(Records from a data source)
□ □ □ □ □ □ □

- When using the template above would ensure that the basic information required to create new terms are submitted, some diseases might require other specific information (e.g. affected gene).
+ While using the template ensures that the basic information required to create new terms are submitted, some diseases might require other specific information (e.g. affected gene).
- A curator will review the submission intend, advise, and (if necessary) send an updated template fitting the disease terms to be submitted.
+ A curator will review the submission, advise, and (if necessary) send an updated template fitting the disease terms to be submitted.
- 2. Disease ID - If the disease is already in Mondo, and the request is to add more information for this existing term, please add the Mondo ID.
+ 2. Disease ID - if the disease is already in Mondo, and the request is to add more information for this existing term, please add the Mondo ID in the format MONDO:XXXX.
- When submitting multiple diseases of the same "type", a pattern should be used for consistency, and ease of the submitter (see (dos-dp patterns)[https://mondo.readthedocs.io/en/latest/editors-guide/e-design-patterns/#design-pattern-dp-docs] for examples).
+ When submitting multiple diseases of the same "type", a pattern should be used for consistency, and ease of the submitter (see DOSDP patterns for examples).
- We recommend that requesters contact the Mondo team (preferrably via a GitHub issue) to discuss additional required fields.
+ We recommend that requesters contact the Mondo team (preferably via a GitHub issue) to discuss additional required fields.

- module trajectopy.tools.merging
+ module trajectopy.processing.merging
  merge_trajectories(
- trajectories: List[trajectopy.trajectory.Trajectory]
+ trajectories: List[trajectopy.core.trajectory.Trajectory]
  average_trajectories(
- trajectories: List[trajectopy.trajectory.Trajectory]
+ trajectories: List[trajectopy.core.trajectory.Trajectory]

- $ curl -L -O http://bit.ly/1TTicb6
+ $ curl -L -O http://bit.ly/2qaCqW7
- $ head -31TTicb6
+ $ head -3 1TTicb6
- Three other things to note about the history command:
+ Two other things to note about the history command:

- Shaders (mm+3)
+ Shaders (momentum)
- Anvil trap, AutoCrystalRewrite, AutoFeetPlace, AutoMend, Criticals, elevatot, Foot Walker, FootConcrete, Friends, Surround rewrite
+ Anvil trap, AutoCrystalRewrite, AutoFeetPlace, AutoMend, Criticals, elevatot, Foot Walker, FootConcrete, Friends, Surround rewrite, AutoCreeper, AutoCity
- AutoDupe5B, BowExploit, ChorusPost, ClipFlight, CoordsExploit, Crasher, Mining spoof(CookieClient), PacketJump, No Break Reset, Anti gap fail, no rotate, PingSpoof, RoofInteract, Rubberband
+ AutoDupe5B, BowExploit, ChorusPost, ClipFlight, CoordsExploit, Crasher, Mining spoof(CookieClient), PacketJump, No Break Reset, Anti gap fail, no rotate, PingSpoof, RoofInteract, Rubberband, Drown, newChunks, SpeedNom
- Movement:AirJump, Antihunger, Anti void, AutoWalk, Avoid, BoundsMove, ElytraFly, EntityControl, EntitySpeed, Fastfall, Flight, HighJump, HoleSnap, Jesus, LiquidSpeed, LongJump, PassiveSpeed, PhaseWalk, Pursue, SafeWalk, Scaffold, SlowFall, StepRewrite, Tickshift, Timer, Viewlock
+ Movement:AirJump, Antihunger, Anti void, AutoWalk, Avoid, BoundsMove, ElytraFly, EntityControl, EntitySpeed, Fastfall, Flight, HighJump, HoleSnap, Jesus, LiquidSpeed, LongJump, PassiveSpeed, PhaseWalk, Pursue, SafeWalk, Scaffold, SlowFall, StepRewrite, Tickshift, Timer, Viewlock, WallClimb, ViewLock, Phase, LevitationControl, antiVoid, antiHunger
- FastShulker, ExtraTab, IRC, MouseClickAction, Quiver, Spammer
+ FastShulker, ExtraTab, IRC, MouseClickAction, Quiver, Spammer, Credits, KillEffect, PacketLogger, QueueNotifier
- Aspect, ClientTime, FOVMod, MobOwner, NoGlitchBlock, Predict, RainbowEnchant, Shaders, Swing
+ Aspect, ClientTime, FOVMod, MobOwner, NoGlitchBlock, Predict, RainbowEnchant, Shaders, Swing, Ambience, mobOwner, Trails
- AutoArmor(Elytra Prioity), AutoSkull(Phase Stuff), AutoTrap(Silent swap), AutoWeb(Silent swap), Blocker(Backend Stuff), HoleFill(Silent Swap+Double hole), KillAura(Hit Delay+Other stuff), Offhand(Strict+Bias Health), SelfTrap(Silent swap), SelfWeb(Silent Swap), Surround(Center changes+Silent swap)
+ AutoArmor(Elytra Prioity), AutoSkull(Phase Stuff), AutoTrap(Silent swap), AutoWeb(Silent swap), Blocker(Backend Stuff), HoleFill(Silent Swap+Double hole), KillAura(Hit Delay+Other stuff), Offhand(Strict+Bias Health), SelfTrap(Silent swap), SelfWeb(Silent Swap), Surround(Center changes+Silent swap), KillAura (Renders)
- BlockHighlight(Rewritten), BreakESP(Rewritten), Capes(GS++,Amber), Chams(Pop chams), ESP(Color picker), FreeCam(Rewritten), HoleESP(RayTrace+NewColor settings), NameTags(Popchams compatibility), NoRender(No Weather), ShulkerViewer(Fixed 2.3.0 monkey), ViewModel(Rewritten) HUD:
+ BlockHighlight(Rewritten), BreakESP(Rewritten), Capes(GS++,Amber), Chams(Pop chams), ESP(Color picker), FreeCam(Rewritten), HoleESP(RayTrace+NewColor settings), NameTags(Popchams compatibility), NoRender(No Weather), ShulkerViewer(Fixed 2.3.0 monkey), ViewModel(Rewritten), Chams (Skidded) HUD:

□ □ □ □ □ □ □

• _What to produce_
Where a line of the entries contains "SafeWalk", report that line.

• _Task response_
- Movement:AirJump, Antihunger, Anti void, AutoWalk, Avoid, BoundsMove, ElytraFly, EntityControl, EntitySpeed, Fastfall, Flight, HighJump, HoleSnap, Jesus, LiquidSpeed, LongJump, PassiveSpeed, PhaseWalk, Pursue, SafeWalk, Scaffold, SlowFall, StepRewrite, Tickshift, Timer, Viewlock
+ Movement:AirJump, Antihunger, Anti void, AutoWalk, Avoid, BoundsMove, ElytraFly, EntityControl, EntitySpeed, Fastfall, Flight, HighJump, HoleSnap, Jesus, LiquidSpeed, LongJump, PassiveSpeed, PhaseWalk, Pursue, SafeWalk, Scaffold, SlowFall, StepRewrite, Tickshift, Timer, Viewlock, WallClimb, ViewLock, Phase, LevitationControl, antiVoid, antiHunger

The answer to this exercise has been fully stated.